So, now after we broke down the
motivation, Kyle, do you want to walk us
through where fine-tuning comes in
during the different steps of the model
life cycle? Yeah, sure. So, I think
people generally break uh the model life
cycle into three steps. So, the first is
pre-training and potentially continual
pre-training. Um, and if we use an
analogy of say learning chemistry, this
first step is about reading all the
background information in your textbook.
This is learning you know how the
different bonds connect to each other
and how all the molecules connect to
each other. The second step is the
actual post-raining or fine-tuning and
this comprises of two steps. The first
is SFT or supervised fine-tuning. And
the second is RL. We can think about
SFT, the first step, as seeing an
example problem in your book as you're
reading the chapter. So you've learned
the subject and now you see how you
would solve a problem. It's all given to
you, right? You're just imitating and
learning from what's already in the
textbook. And then the second step of
post training is reinforcement learning.
And this is where you're actually
tested. So you're given a problem
without the answer. You have to solve it
yourself. And then once you have a
solution, you check the back of the
book. You see how the right proper best
way to answer the solution is given. And
then you compare how you solved it
versus the best way to solve it. And
then you adjust your approach. That's
reinforcement learning. And that's how
it works with models as well because we
ask the model a question. We give it a
prompt. We score the answer. If it does
well, we reward it. If it does poorly,
we penalize it. And then we adjust the
model behavior. And that's called
alignment. And then the last step of the
life cycle is actually doing the
inference or serving the model. And in
RL, you're actually doing that step
three during that training loop, which
is very complicated to set up.
>> Yeah,
>> I see. I really like the analogy of the
learning to education and how supervised
fine-tuning is like learning for a
previous example and the reinforcement
learning is just trying and see how you
do.

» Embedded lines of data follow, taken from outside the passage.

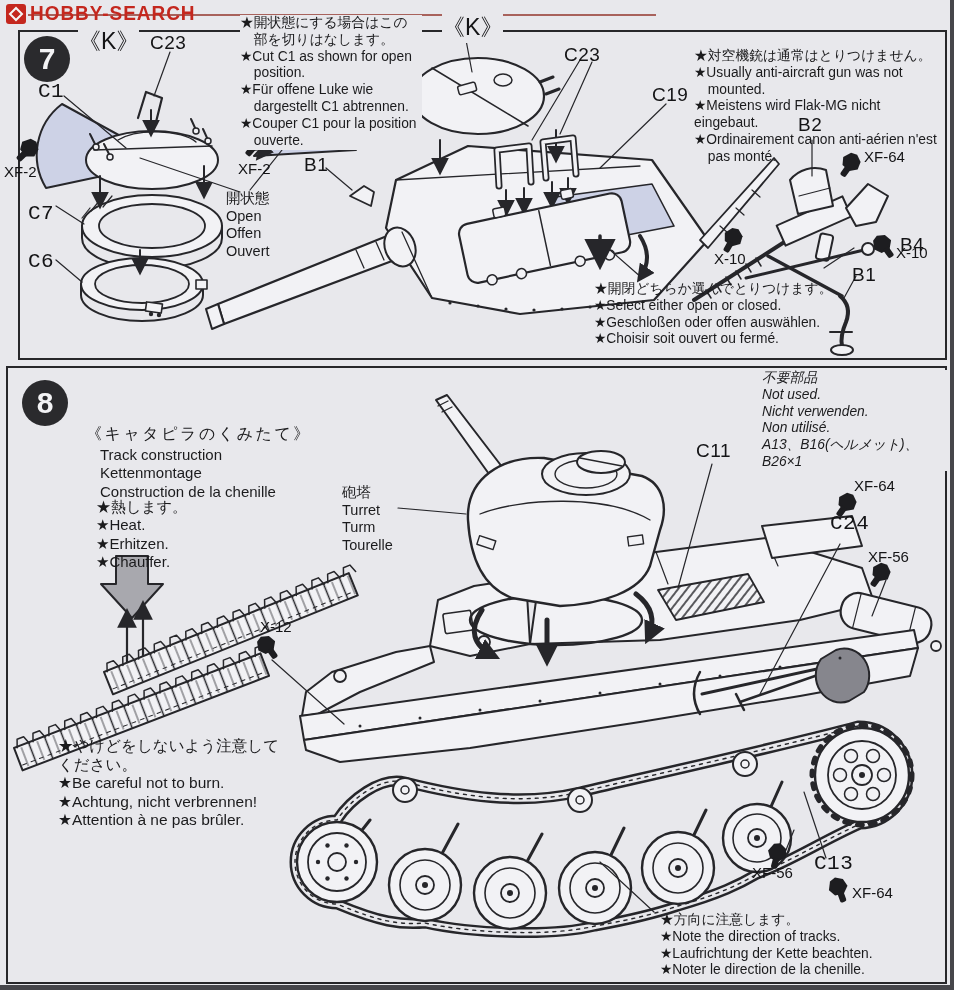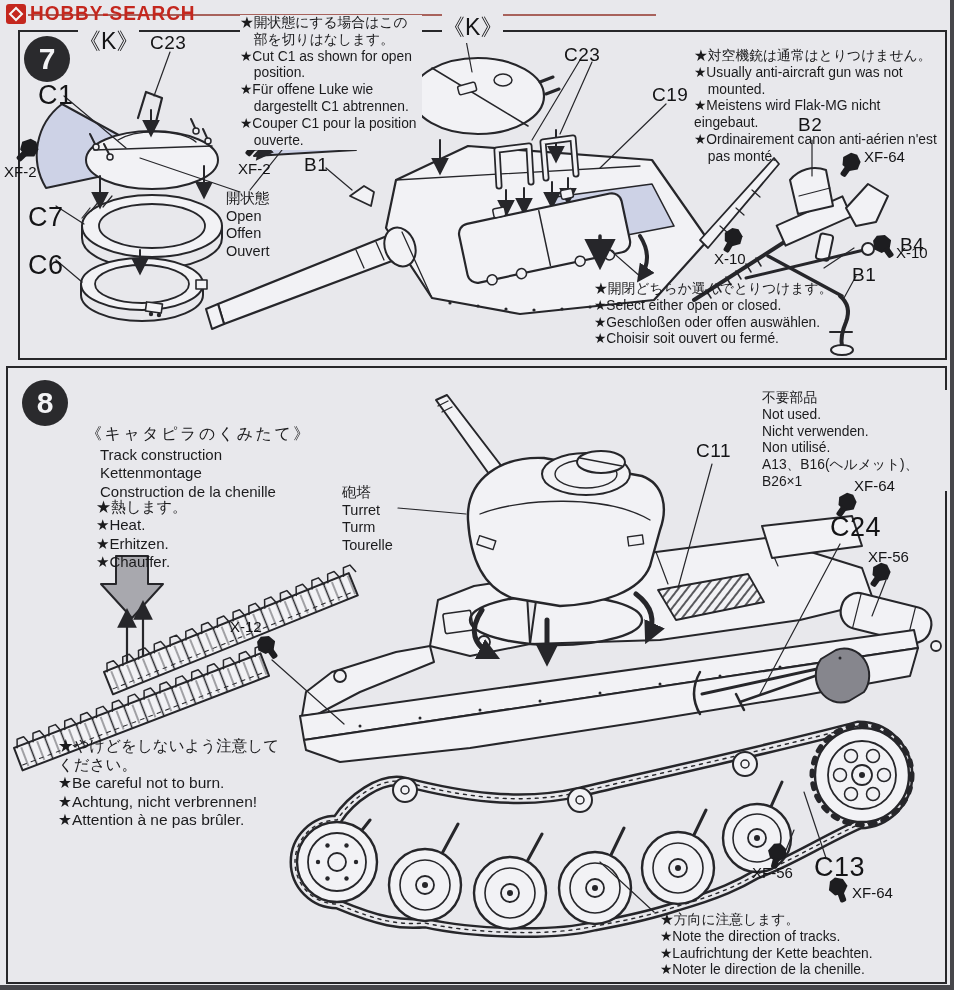--- a/index.html
+++ b/index.html
@@ -10,7 +10,7 @@
   .note{font-size:13.8px;line-height:1.22;white-space:pre-line;color:#1b1b1d;}
   .note.big{font-size:15.5px;line-height:1.2;}
   .plabel{font-size:19px;letter-spacing:.5px;color:#141416;}
-  .plabel.lg{font-size:27px;}
+  .plabel.lg{font-size:21px;font-family:Liberation Mono, monospace;}
   .paint{font-size:15px;color:#141416;}
   .sprue{font-size:23px;color:#141416;}
   .mask{background:#e8e8ec;}

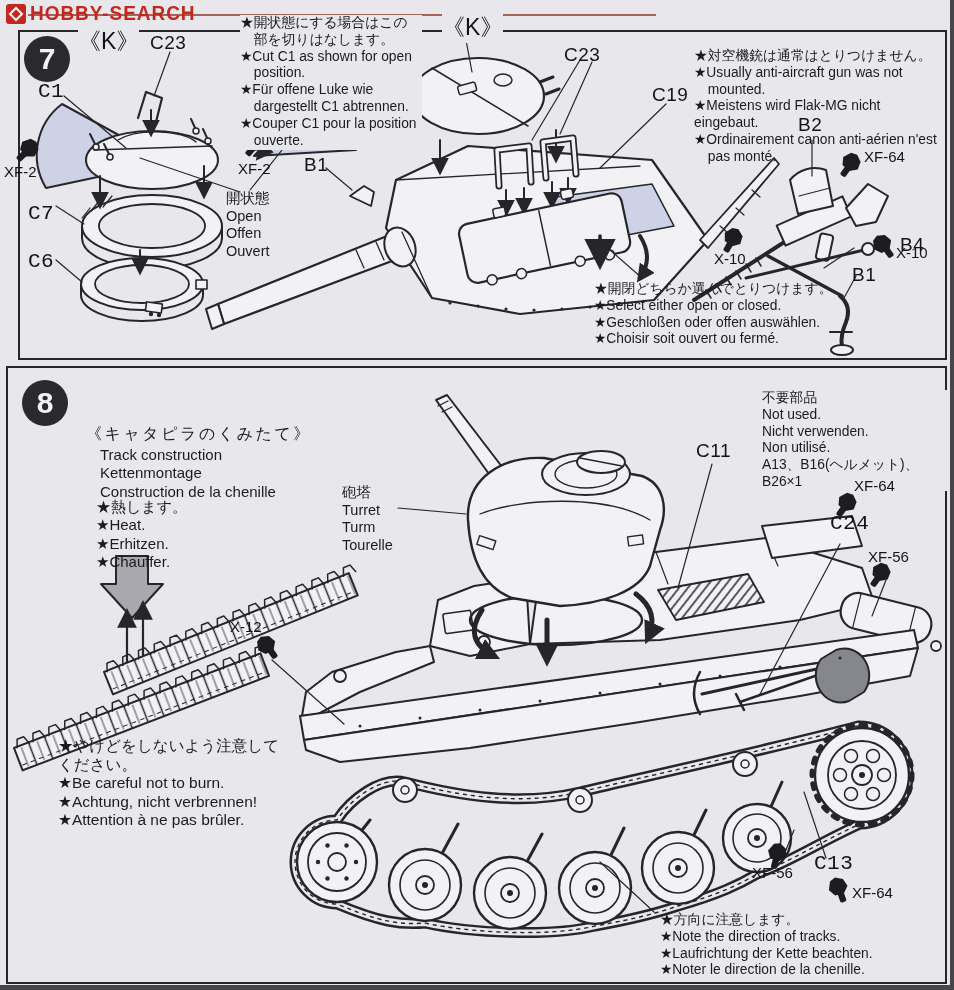--- a/index.html
+++ b/index.html
@@ -337,7 +337,7 @@
   <div class="abs note" style="left:100px;top:446px;font-size:15px;">Track construction
 Kettenmontage
 Construction de la chenille</div>
-  <div class="abs note mask" style="left:762px;top:390px;width:185px;">不要部品
+  <div class="abs note mask" style="left:762px;top:370px;width:185px;font-style:italic;">不要部品
 Not used.
 Nicht verwenden.
 Non utilisé.

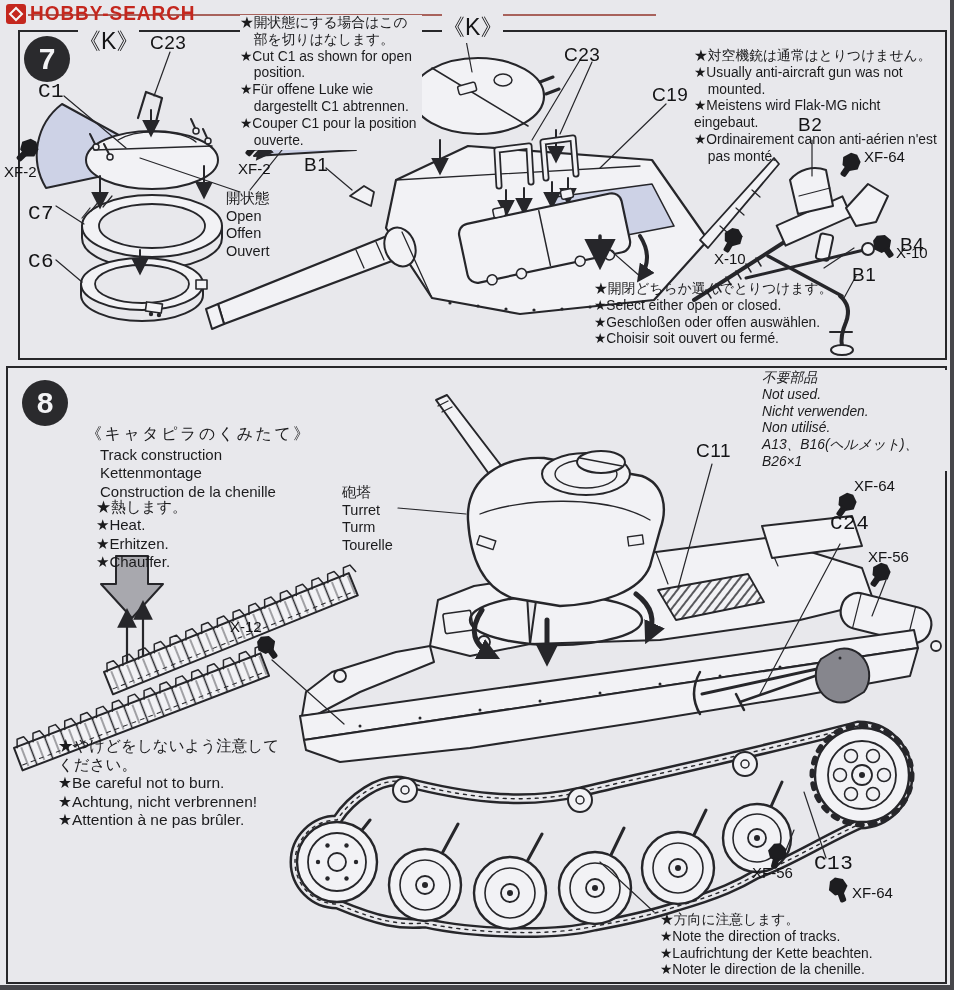--- a/index.html
+++ b/index.html
@@ -359,7 +359,7 @@
   <div class="abs paint" style="left:854px;top:477px;">XF-64</div>
   <div class="abs plabel lg" style="left:830px;top:512px;">C24</div>
   <div class="abs paint" style="left:868px;top:548px;">XF-56</div>
-  <div class="abs paint" style="left:230px;top:618px;">X-12</div>
+  <div class="abs paint" style="left:260px;top:618px;">X-12</div>
   <div class="abs paint" style="left:752px;top:864px;">XF-56</div>
   <div class="abs plabel lg" style="left:814px;top:852px;">C13</div>
   <div class="abs paint" style="left:852px;top:884px;">XF-64</div>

Uh, this is a great technology.
Thanks for bringing that, Kyle. Um, and
I understand that reinforcement learning
is really hot these days. Can you tell
us a little bit about what is RL and why
do we really need it?
>> Yeah, so in terms of what is RL, RL is
the the actual step of asking the model
to do inference, asking it to perform a
task, judging the result, and then
updating the model's behavior based on
if it was a good result, you would
reward it, or a bad result, you would
penalize it. That's why it's called
reinforcement learning. And this is
different from SFT, supervised
fine-tuning, where you're just ingesting
data and learning um how your maybe
human instructors want you to behave.
And why do we need it? Is because RL is
really important for alignment. You're
grading the entire model response, not
just next token prediction, which is
where SFT is really teaching the model.
And so this can do things that SFT
can't. But the problem is it's just
really complex. So you're managing that
training at the same time as the
inference and then you have to move the
model between training and inference and
how do you do that performantly and
avoid bottlenecks. So it introduces a
lot of complexity but for certain use
cases like safety reinforcement learning
is really important because you can
teach the model what not to do which is
really hard with SFT.
>> I see. So I understand it's very
complicated. That's what I see. Um and I
also understand that maybe not everyone
need RL. So where do you see
specifically the added value of RL?
Where should I look for it? In which
situations?
>> Yeah, there's a couple there's there's
many use cases, but a couple ones stand
above the rest where it's just very
obvious that RL is the right solution uh
for that problem. So one is safety where
you can penalize the model for doing
something unsafe. So imagine a poor
response or more recently we see a lot
of people doing reinforcement learning
with tool use and so this could be
teaching a model how to do search. But
again, back to safety, you have to teach
the model what not to do. So, you know,
don't do that sort of search or don't
delete that sort of data like that. We
want to avoid these cast catastrophic
results. Um, we also have verifiable
domains. So, that's kind of a a an area
where RL uh shines. This is things like
coding and solving math problems where
we know what the right solution is.
Reinforcement learning is great here
because we can give the model a prompt,
it solves it, we compare it to a
verifiable um answer, and then if it's
right, we reward it. If it's wrong, we
penalize it. And so those use cases, it
just makes a lot of sense to do RL.
>> I see. So alignment, safety, tool use,
math, reasoning, coding, all of these
areas will require RL. Um, so and you
mentioned that there's a lot going on in
the industry. Can you tell us a little
bit you know what are the latest
advancement in this space?
>> Yeah definitely. So it would be fair to
call 2025 the year of RL because of how
much happened in RL how much the
industry is interested in RL and how I
think the future is going to be shaped
by RL. So just looking at kind of a
timeline of 2025, you can see the year
started with DeepSeek R1, which was the
first really powerful open-source
thinking model that was open sourced in
January of this year along with the
algorithm they used for reinforcement
learning called GRPO which was much more
efficient than some of the other
algorithms algorithms that were popular
at the time. Then throughout the year,
you can see there are a lot of uh models
that were launched that excelled at
reasoning. Um, and even Grock 4, they
said that when they launched it, they
had trained it for reinforcement
learning at pre-training scale of
200,000 GPUs.
>> Wow.
>> Which is really a massive investment.
So, not only is there interest, but
there's also a lot of investment into
RL.
>> Um, we saw that again in October when
there were a ton of launches from Google
with Tunix, from Meta, from Thinking
Machines. Um and and all of these people
are trying to build solutions in this
space because so many people are trying
to solve these hard RL problems. Uh we
saw Gemini 3 more recently last month
which is a really strong thinking model
that's doing really well in the
benchmarks as we mentioned and then most
recently we just launched Maxex 2.0
which focuses on post training um and
we'll have a demo for that later.
>> Awesome. Thanks for sharing that Kyle.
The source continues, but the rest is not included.